Well, not typical in Ottawa, I guess.
Seeing the roster that we have now, I can't see Ottawa competing for home play off in a couple of years, nor competing for winning it all in 3-4 years.
Bad drafting, bad asset management, suspect coaching decisions.
I said back when it was rumoured we would be in on Mintukov and Morrison, that we had the team to go for it, and if they didn't buy big, I would be disappointed. They didn't do enough, in my mind. I could have livid with the rebuild the next year.
I think you are relatively accurate. But, I don’t think they need to sell big.
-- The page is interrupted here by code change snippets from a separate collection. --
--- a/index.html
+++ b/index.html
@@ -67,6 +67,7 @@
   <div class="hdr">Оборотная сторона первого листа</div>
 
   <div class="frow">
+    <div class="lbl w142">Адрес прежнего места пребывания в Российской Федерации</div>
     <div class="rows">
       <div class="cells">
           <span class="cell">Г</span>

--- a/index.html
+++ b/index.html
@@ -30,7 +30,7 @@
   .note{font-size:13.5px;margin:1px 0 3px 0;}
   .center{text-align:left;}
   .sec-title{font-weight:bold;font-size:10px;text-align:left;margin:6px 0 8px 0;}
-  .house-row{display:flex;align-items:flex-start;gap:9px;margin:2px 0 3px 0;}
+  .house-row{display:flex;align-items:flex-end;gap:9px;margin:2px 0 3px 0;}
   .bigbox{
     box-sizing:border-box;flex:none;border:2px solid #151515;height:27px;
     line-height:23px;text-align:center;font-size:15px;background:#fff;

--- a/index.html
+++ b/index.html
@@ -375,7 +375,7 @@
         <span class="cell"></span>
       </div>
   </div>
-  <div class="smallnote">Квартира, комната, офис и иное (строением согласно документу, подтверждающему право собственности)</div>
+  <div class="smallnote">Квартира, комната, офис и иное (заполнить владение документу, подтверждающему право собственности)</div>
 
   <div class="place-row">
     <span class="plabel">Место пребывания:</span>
The big key is drafting. Obviously you need to draft well otherwise you never have a foundation to build on. The ideal situation is to have a go for it year where you do make some significant trades to augment an already really good team. When you do decide to do that, do it with purpose. DO NOT DO IT PETERBOROUGH STYLE. There is no reason to trade away all your draft picks and two complete draft classes. That is just silly. If you have to do that then you shouldn’t do it at all, regardless of the result.
I wouldn’t define it as a four year cycle either. Do a good job, build and develop players and when the time is right to strike, then strike. You aren’t always going to draft perfectly. You could go 7 years without making a big push. So be it. Be disciplined. Sell off the really big ticket graduating players in years that you are really poor and push the assets forward when it makes sense.
To me, that is a better approach. It doesn’t create unrealistic expectations either.